■ Work item:
Shown below is a listing with pictures; reproduce exactly, and only, the lines between the ones containing "[812,107,866,121] [524,127,596,141] Kaggle" and "[477,304,609,323] [137,337,145,349] ，sticky将无效。", inclusive, leaving the pictures out.

■ Input:
------------
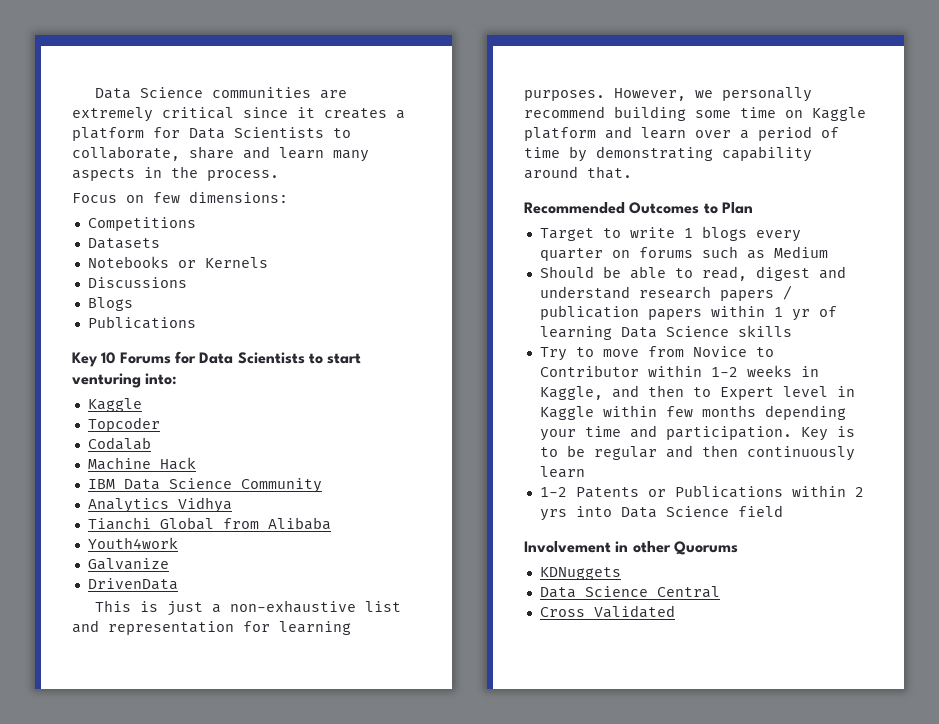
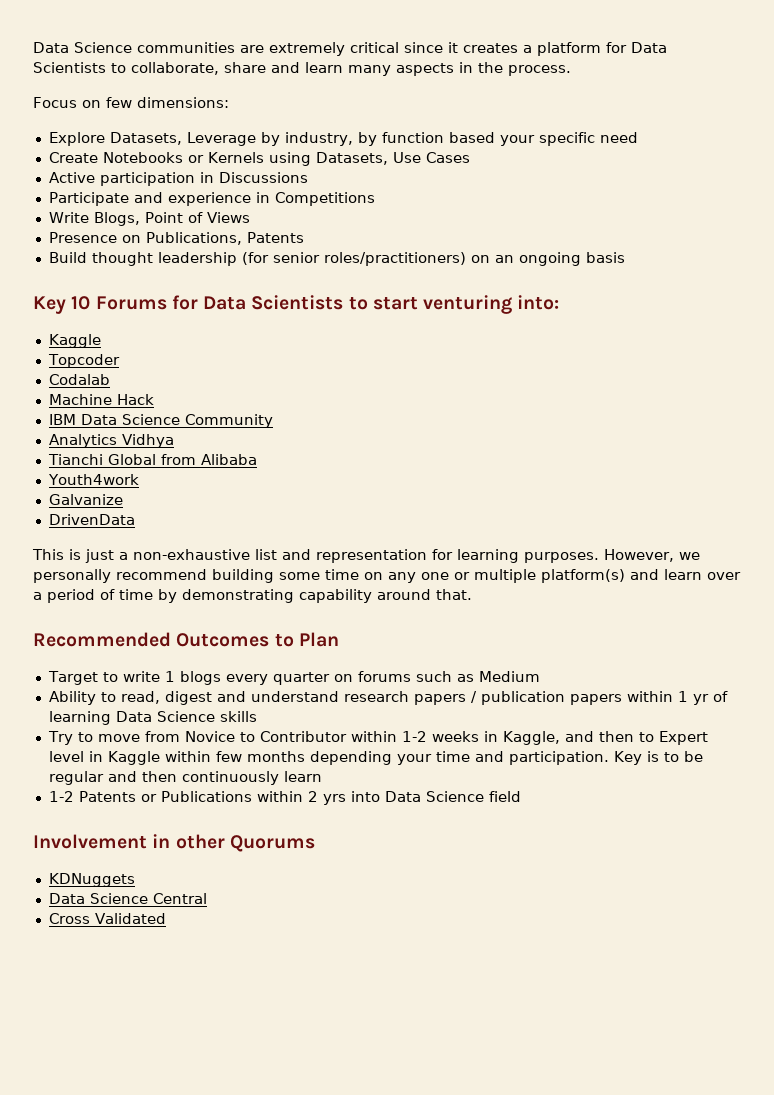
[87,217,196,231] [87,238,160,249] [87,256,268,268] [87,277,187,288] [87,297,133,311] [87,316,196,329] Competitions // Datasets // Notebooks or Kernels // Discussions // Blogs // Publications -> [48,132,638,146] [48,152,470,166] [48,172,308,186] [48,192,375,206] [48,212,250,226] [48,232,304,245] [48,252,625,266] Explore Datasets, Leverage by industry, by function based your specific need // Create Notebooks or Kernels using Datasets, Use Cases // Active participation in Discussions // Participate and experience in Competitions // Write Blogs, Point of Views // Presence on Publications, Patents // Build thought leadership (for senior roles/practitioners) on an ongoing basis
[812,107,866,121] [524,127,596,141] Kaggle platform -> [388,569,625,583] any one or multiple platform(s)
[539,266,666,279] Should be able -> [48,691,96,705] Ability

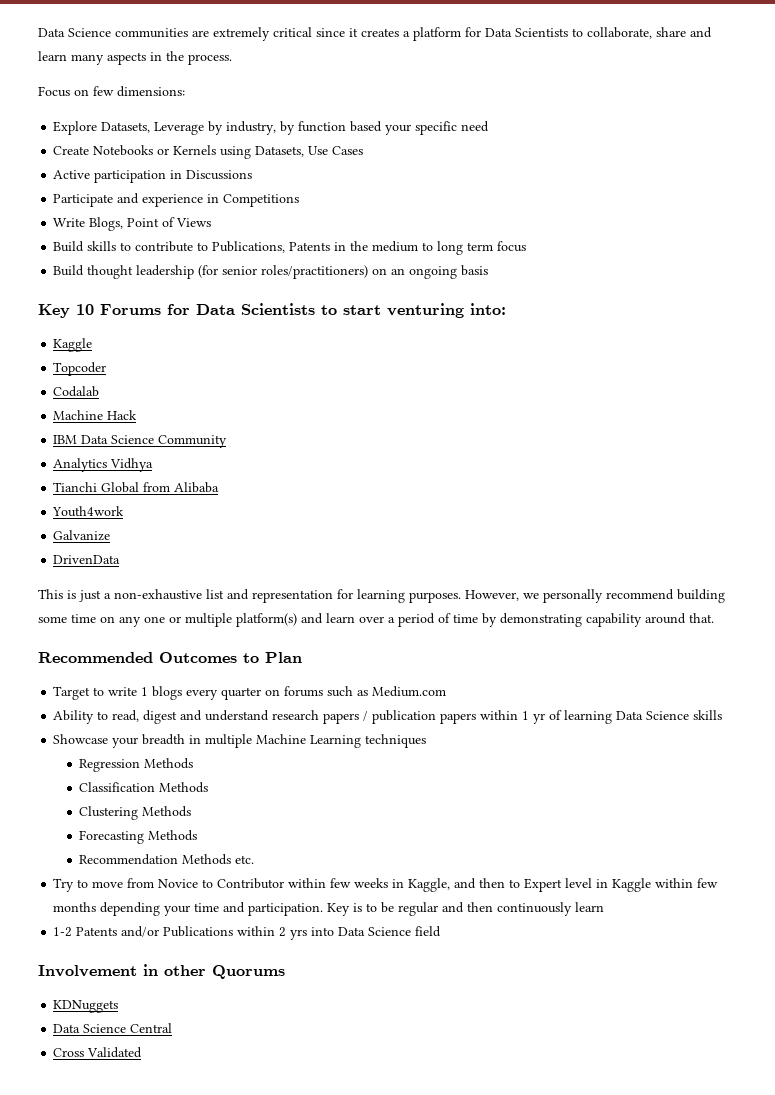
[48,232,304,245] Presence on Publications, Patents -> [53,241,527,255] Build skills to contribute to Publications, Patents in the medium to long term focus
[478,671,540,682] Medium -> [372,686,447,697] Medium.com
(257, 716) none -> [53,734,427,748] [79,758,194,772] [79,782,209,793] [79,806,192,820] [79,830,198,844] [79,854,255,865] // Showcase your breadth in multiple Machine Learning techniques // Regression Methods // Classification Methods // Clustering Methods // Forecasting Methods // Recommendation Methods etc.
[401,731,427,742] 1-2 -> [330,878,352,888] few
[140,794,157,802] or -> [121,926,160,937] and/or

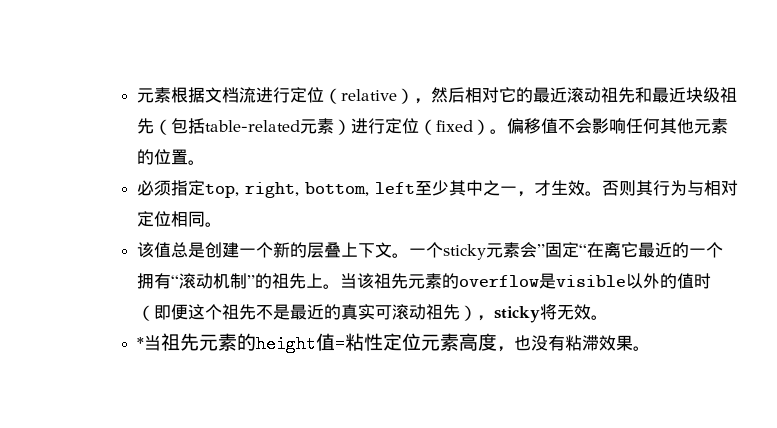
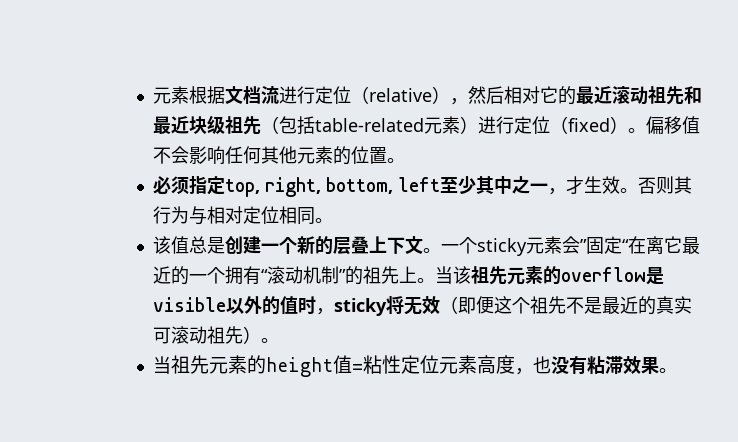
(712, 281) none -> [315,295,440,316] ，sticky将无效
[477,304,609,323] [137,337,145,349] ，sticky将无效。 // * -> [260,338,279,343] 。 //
------------
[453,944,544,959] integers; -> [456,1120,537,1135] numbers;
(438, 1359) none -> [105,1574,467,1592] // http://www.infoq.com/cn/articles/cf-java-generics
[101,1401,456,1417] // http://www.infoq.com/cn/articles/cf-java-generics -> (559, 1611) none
------------
■ Output for this task:
[812,107,866,121] [524,127,596,141] Kaggle platform -> [388,569,625,583] any one or multiple platform(s)
[539,266,666,279] Should be able -> [48,691,96,705] Ability

[48,232,304,245] Presence on Publications, Patents -> [53,241,527,255] Build skills to contribute to Publications, Patents in the medium to long term focus
[478,671,540,682] Medium -> [372,686,447,697] Medium.com
(257, 716) none -> [53,734,427,748] [79,758,194,772] [79,782,209,793] [79,806,192,820] [79,830,198,844] [79,854,255,865] // Showcase your breadth in multiple Machine Learning techniques // Regression Methods // Classification Methods // Clustering Methods // Forecasting Methods // Recommendation Methods etc.
[401,731,427,742] 1-2 -> [330,878,352,888] few
[140,794,157,802] or -> [121,926,160,937] and/or

(712, 281) none -> [315,295,440,316] ，sticky将无效
[477,304,609,323] [137,337,145,349] ，sticky将无效。 // * -> [260,338,279,343] 。 //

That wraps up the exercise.